Detected change data
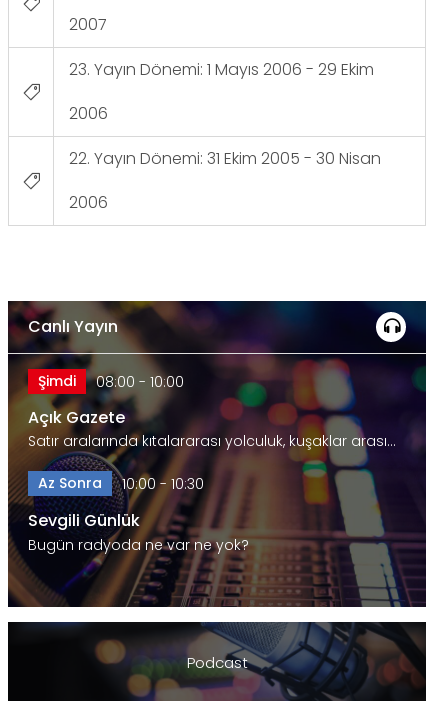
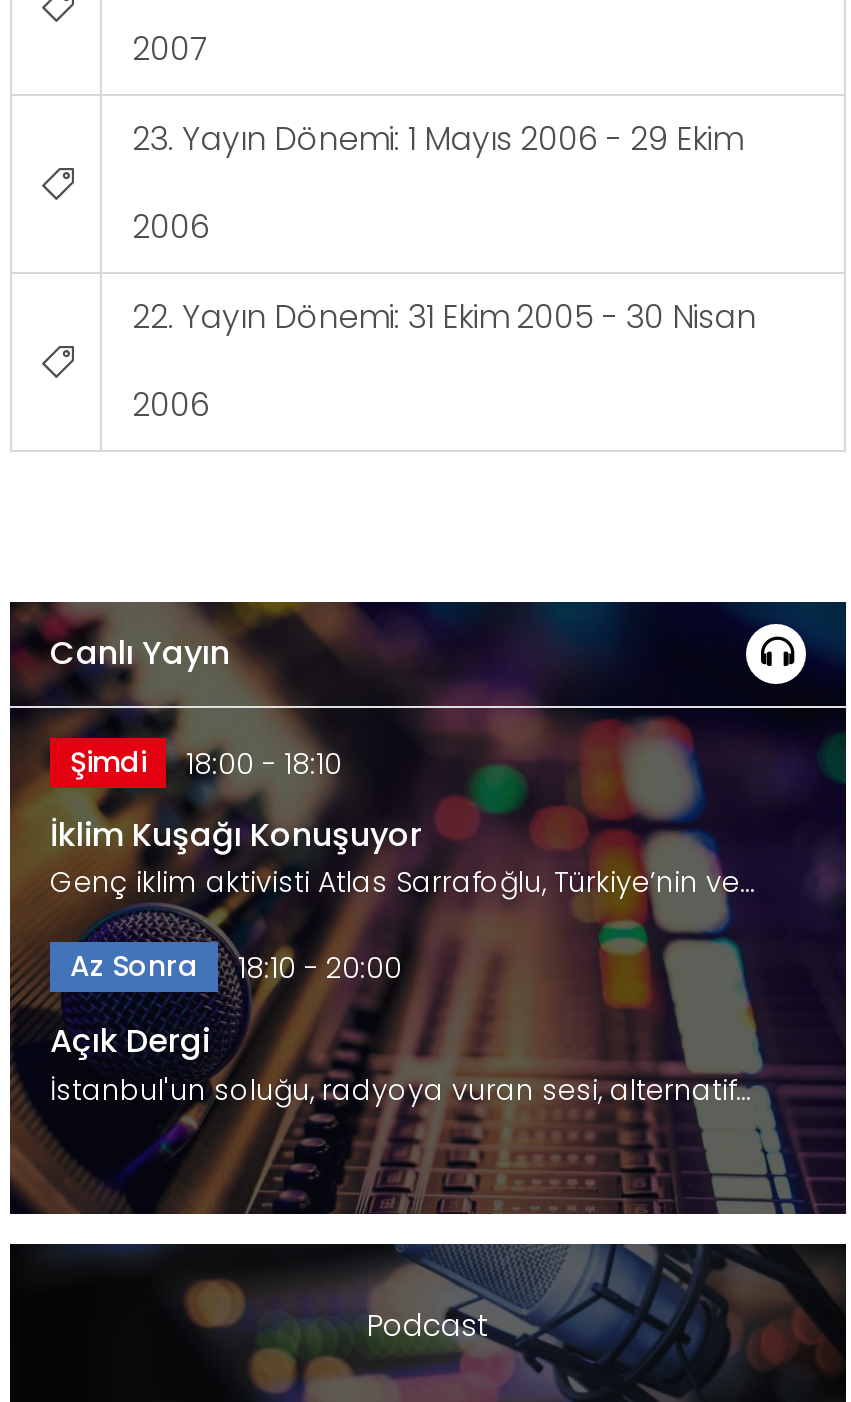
- Şimdi 08:00 - 10:00
+ Şimdi 18:00 - 18:10

- Açık Gazete
- Satır aralarında kıtalararası yolculuk, kuşaklar arası…
+ İklim Kuşağı Konuşuyor
+ Genç iklim aktivisti Atlas Sarrafoğlu, Türkiye’nin ve…

- Az Sonra 10:00 - 10:30
+ Az Sonra 18:10 - 20:00

- Sevgili Günlük
- Bugün radyoda ne var ne yok?
+ Açık Dergi
+ İstanbul'un soluğu, radyoya vuran sesi, alternatif…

TASK STATEMENT:
Lines above that include the string "Sonra" need to be copied.

EXPECTED ANSWER:
- Az Sonra 10:00 - 10:30
+ Az Sonra 18:10 - 20:00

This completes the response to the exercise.